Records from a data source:
+-------+

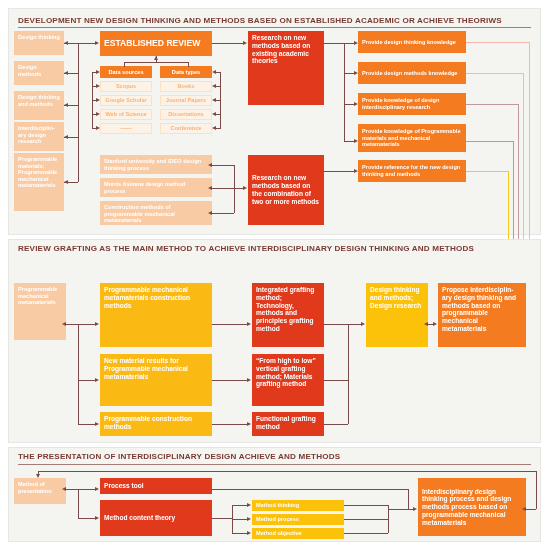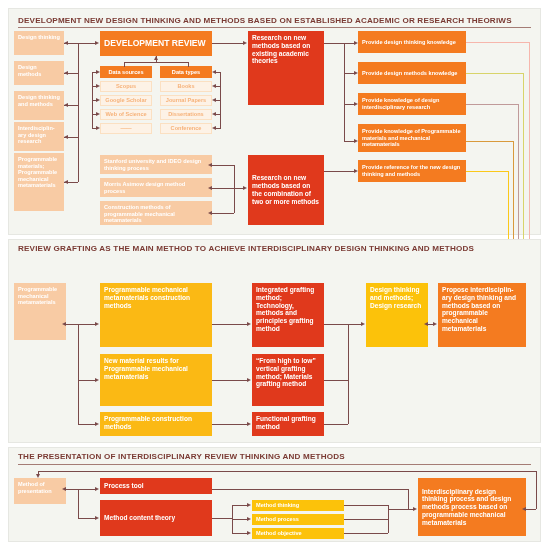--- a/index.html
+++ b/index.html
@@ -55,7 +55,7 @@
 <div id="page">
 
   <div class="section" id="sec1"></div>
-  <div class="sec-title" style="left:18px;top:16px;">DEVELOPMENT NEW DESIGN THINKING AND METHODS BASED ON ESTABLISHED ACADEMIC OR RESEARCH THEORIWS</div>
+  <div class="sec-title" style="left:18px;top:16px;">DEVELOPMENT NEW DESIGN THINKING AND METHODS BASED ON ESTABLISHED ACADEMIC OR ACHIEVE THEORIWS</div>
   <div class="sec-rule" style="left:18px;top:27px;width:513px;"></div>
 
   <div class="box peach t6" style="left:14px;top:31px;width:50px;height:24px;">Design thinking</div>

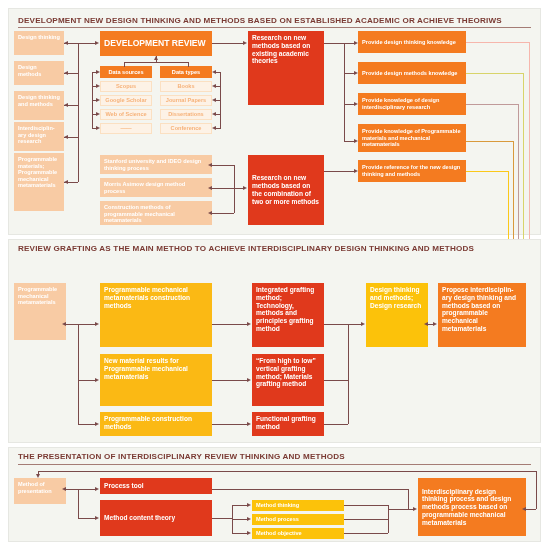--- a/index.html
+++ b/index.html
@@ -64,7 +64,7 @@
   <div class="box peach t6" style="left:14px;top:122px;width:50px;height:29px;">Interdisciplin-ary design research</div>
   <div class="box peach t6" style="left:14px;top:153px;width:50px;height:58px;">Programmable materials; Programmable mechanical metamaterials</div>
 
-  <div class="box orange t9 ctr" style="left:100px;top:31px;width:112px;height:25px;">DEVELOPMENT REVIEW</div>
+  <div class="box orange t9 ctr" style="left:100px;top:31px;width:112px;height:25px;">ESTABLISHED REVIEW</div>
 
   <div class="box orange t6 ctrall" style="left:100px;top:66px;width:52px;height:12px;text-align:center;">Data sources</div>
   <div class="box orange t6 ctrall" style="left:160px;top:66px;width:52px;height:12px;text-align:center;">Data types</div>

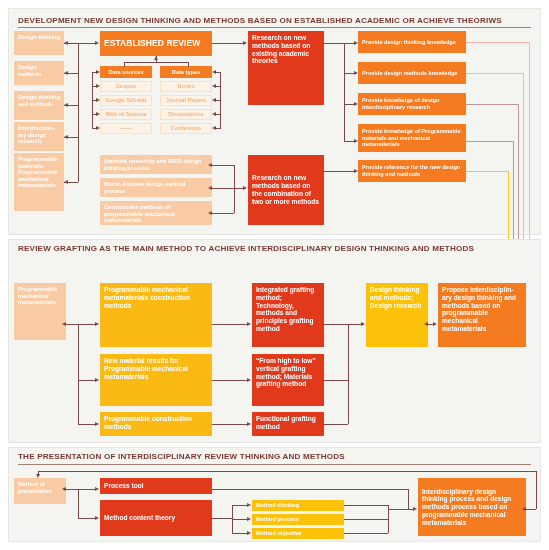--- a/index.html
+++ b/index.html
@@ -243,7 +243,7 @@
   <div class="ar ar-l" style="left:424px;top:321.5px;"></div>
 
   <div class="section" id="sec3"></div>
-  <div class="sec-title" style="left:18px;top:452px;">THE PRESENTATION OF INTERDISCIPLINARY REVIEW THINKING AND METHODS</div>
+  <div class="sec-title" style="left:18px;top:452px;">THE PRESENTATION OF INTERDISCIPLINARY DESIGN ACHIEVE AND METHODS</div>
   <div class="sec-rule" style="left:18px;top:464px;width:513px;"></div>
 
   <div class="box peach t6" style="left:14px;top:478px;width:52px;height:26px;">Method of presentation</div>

+-------+

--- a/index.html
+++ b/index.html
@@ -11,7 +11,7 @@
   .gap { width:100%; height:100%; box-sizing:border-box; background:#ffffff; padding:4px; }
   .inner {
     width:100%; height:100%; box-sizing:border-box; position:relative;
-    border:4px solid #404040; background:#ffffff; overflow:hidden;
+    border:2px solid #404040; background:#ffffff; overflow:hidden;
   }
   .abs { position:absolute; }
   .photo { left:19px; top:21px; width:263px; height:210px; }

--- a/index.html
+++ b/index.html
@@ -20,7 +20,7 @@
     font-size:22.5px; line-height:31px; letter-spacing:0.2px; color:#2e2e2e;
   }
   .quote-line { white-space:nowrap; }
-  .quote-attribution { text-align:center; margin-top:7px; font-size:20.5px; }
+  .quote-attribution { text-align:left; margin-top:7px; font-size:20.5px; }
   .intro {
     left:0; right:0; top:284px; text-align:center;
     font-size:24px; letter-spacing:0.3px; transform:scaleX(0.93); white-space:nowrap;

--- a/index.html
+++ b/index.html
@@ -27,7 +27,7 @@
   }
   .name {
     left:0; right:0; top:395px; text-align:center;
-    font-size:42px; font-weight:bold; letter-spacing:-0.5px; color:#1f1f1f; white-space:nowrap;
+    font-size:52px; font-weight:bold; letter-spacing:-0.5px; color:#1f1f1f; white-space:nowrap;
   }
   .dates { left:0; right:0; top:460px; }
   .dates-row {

+-------+

§ **Exercise**: Check each line of the entries for "size" and copy those that have it.

§ **Response for this exercise**:
     font-size:22.5px; line-height:31px; letter-spacing:0.2px; color:#2e2e2e;
-  .quote-attribution { text-align:center; margin-top:7px; font-size:20.5px; }
+  .quote-attribution { text-align:left; margin-top:7px; font-size:20.5px; }
     font-size:24px; letter-spacing:0.3px; transform:scaleX(0.93); white-space:nowrap;
-    font-size:42px; font-weight:bold; letter-spacing:-0.5px; color:#1f1f1f; white-space:nowrap;
+    font-size:52px; font-weight:bold; letter-spacing:-0.5px; color:#1f1f1f; white-space:nowrap;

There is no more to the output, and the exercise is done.